**INSTRUCTIONS FOR THE TASK:** Repeat every record exactly, but omit the images.

-- GIVEN DATA follows --

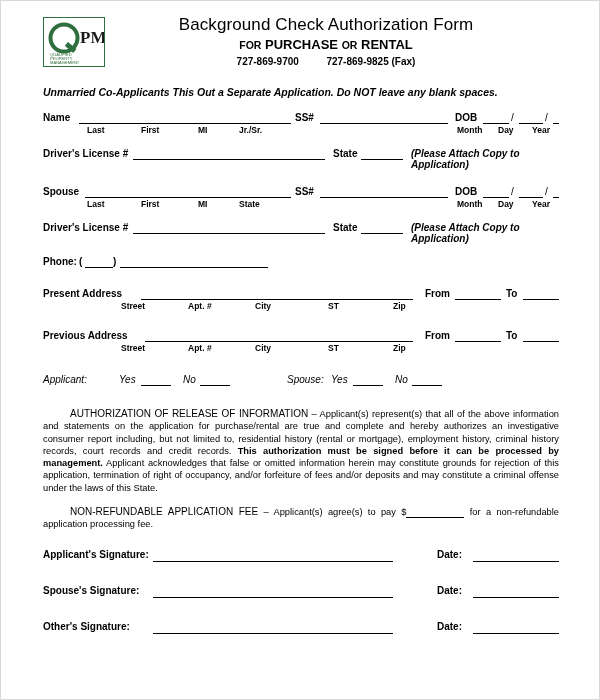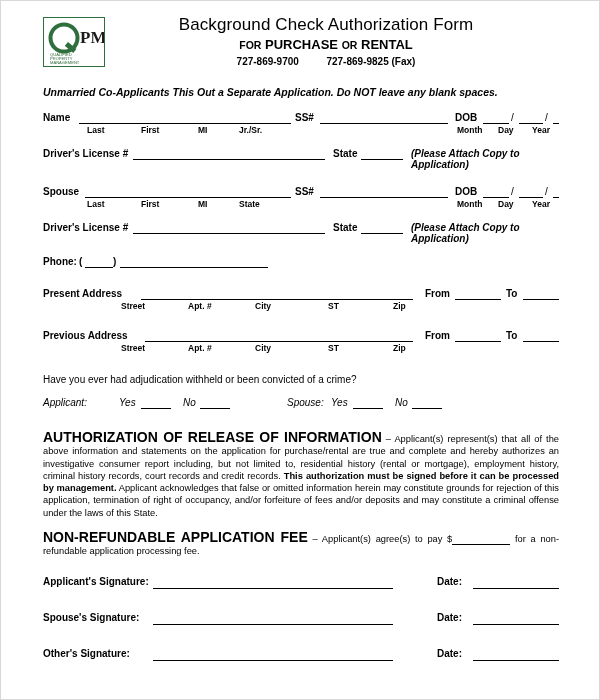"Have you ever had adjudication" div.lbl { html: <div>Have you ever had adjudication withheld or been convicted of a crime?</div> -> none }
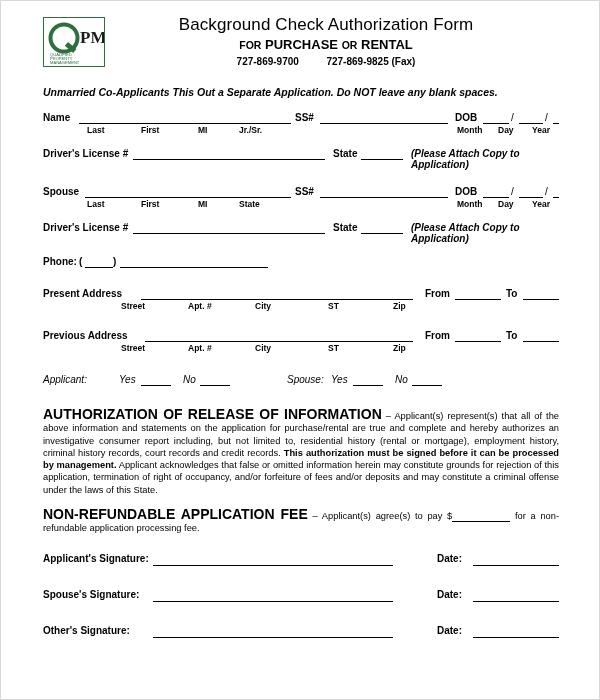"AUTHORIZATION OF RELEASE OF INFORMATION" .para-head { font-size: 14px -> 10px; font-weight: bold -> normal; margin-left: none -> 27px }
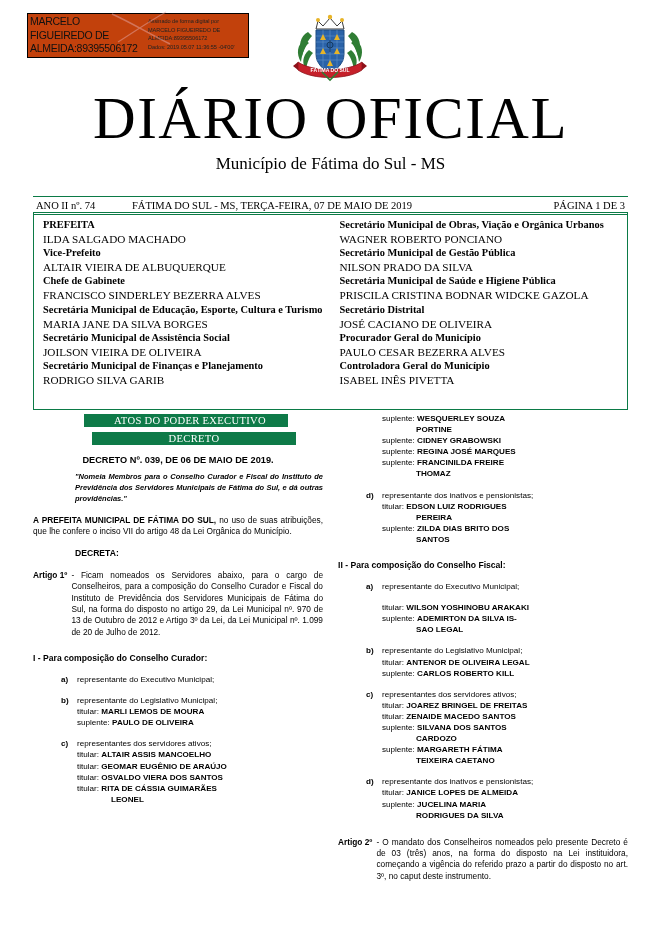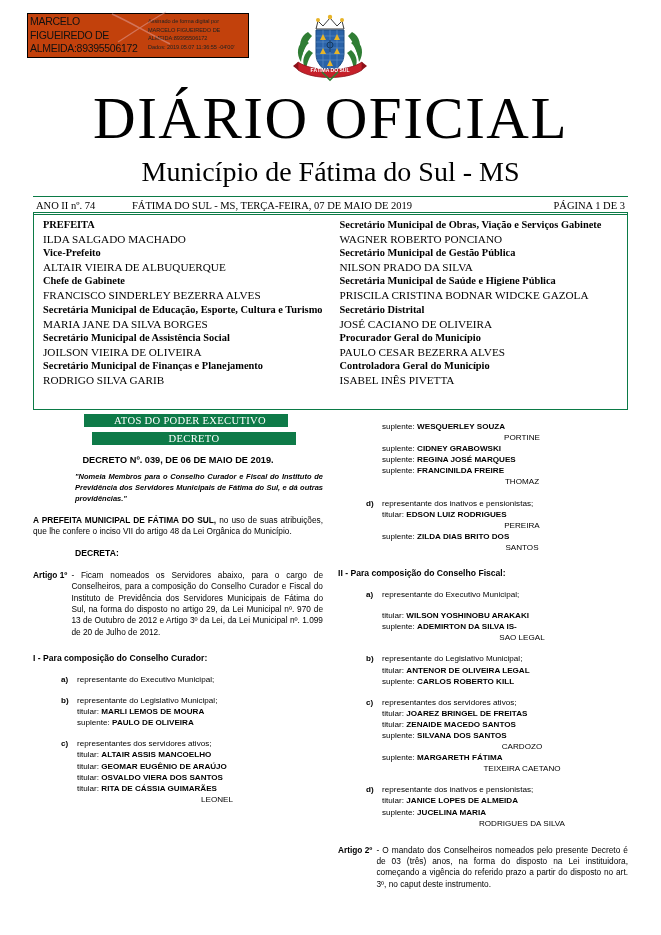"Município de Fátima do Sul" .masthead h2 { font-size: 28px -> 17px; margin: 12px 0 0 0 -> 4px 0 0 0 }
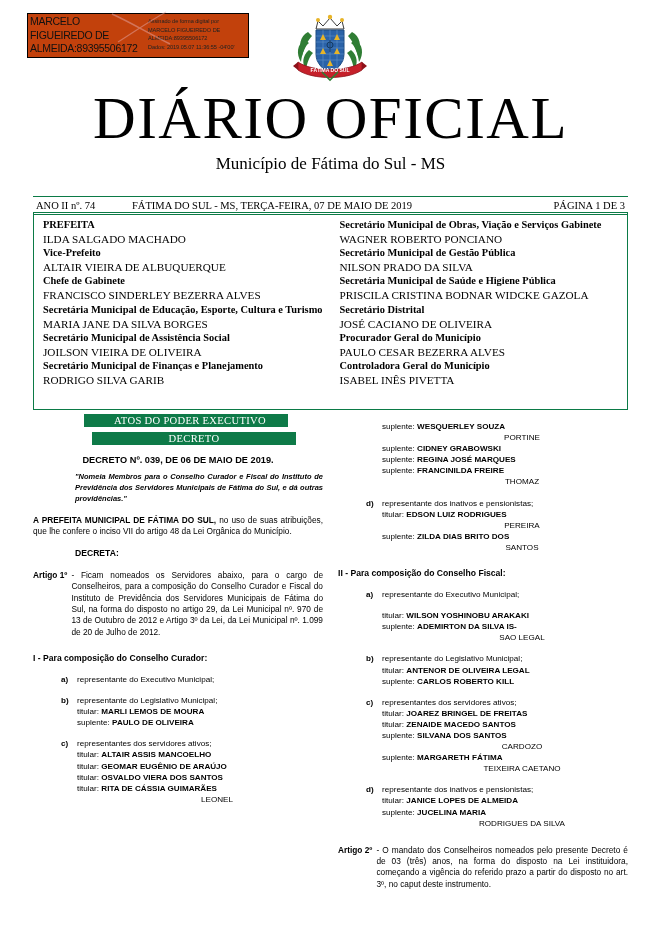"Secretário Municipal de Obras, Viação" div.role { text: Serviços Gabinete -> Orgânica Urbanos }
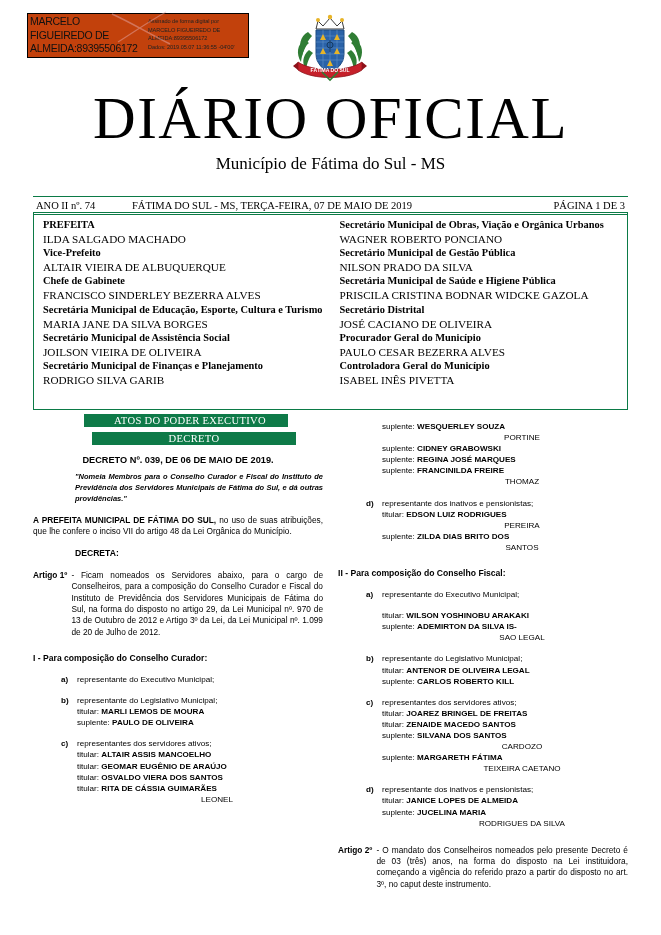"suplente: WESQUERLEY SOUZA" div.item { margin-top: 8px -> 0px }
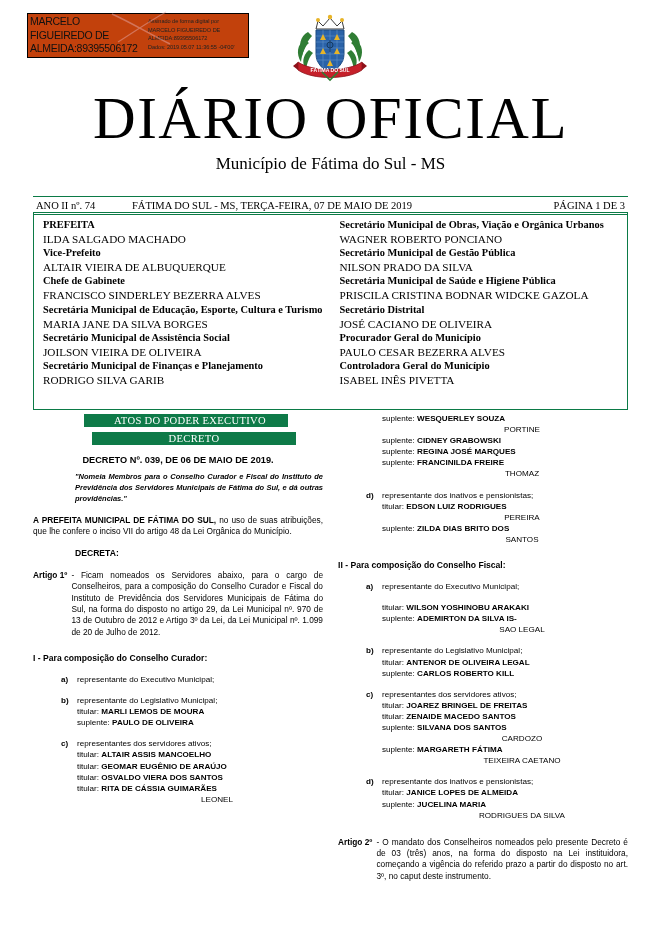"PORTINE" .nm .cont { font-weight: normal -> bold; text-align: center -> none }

-- GIVEN DATA concluded --

**EXERCISE SOLUTION:**
"Have you ever had adjudication" div.lbl { html: <div>Have you ever had adjudication withheld or been convicted of a crime?</div> -> none }
"AUTHORIZATION OF RELEASE OF INFORMATION" .para-head { font-size: 14px -> 10px; font-weight: bold -> normal; margin-left: none -> 27px }
"Município de Fátima do Sul" .masthead h2 { font-size: 28px -> 17px; margin: 12px 0 0 0 -> 4px 0 0 0 }
"Secretário Municipal de Obras, Viação" div.role { text: Serviços Gabinete -> Orgânica Urbanos }
"suplente: WESQUERLEY SOUZA" div.item { margin-top: 8px -> 0px }
"PORTINE" .nm .cont { font-weight: normal -> bold; text-align: center -> none }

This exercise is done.